§ TASK DIRECTIONS
Exactly as written, please repeat the data that follows, but not the pictures.

*** RECORDS FOR THE EXERCISE Section Begins ***

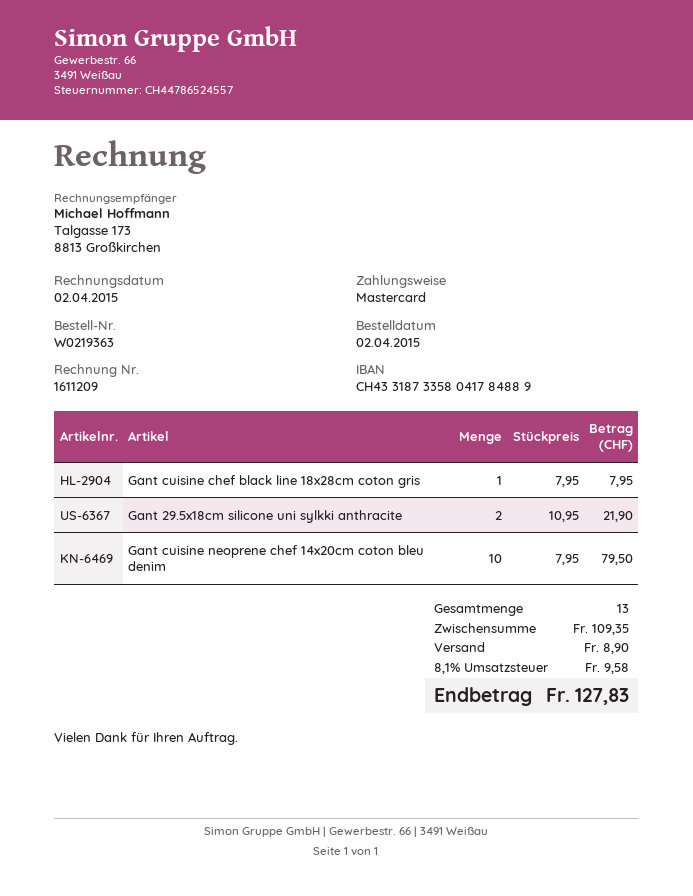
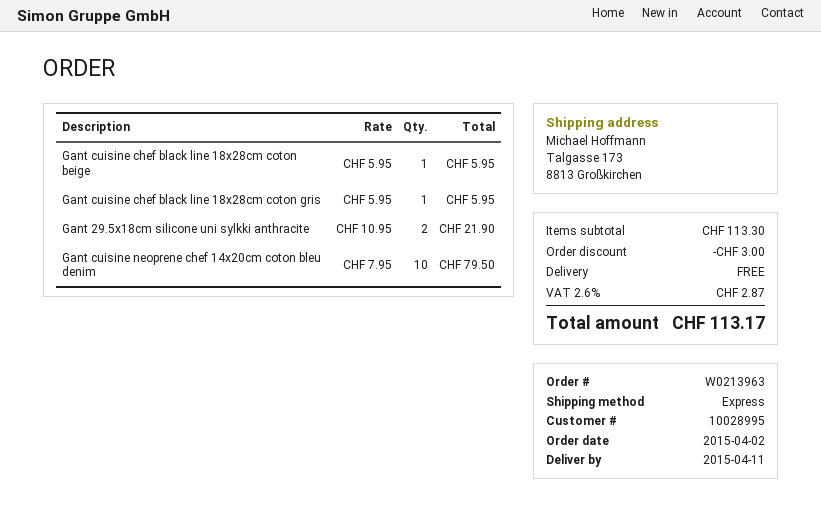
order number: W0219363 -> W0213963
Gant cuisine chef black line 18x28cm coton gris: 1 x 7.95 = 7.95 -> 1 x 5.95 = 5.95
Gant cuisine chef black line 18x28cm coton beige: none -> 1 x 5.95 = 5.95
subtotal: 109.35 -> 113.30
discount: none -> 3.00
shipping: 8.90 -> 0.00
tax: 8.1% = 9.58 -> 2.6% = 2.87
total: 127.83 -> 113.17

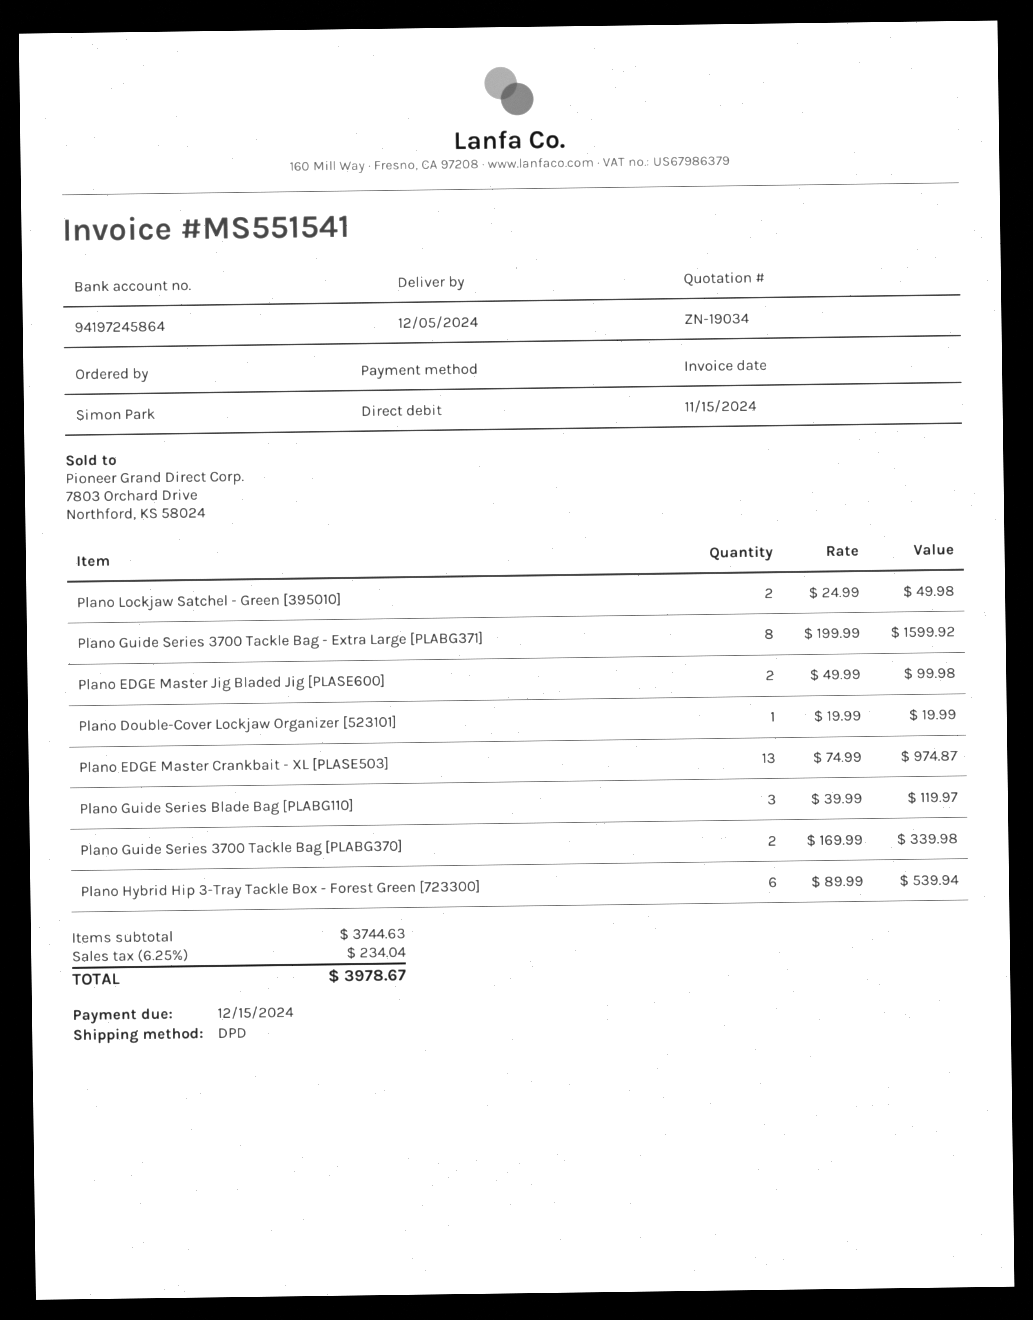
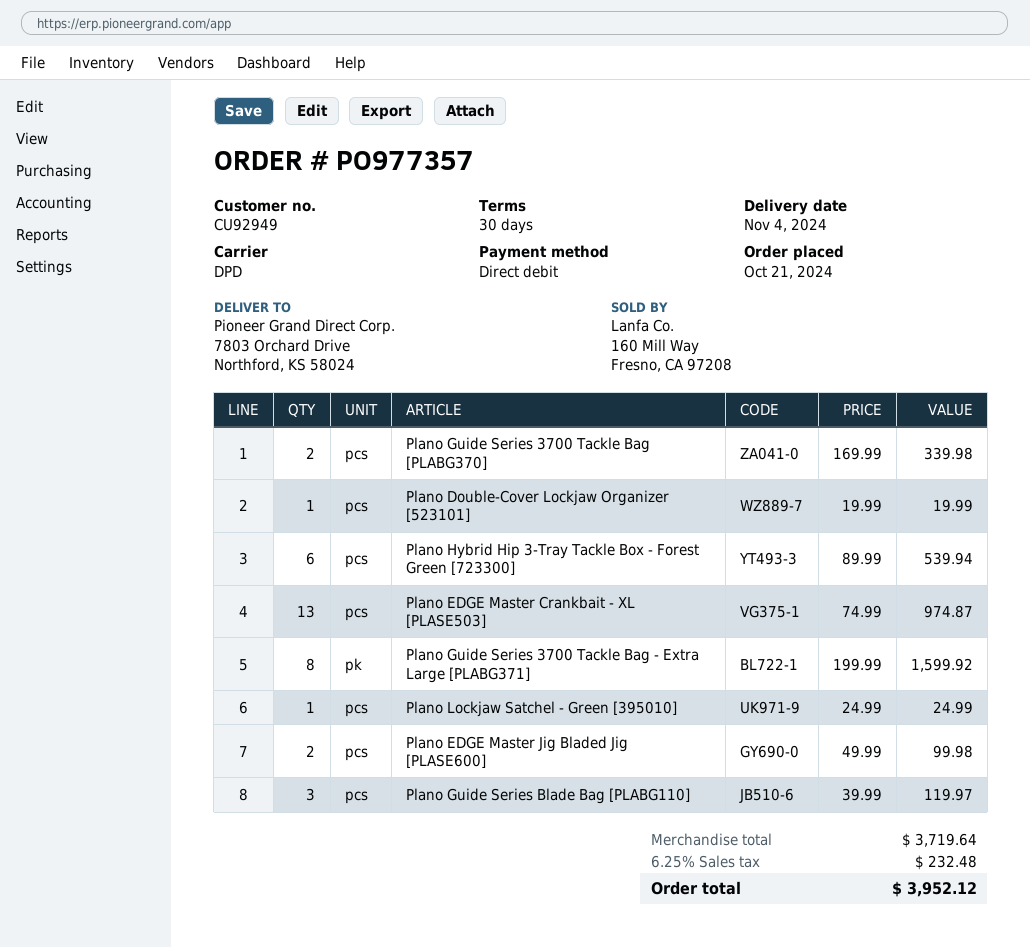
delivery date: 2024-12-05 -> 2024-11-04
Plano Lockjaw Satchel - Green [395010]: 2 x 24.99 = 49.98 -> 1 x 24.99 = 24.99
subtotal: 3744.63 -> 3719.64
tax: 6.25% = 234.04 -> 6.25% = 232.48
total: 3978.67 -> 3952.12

*** RECORDS FOR THE EXERCISE Section Ends ***

§ ANSWER TO THE EXERCISE
order number: W0219363 -> W0213963
Gant cuisine chef black line 18x28cm coton gris: 1 x 7.95 = 7.95 -> 1 x 5.95 = 5.95
Gant cuisine chef black line 18x28cm coton beige: none -> 1 x 5.95 = 5.95
subtotal: 109.35 -> 113.30
discount: none -> 3.00
shipping: 8.90 -> 0.00
tax: 8.1% = 9.58 -> 2.6% = 2.87
total: 127.83 -> 113.17

delivery date: 2024-12-05 -> 2024-11-04
Plano Lockjaw Satchel - Green [395010]: 2 x 24.99 = 49.98 -> 1 x 24.99 = 24.99
subtotal: 3744.63 -> 3719.64
tax: 6.25% = 234.04 -> 6.25% = 232.48
total: 3978.67 -> 3952.12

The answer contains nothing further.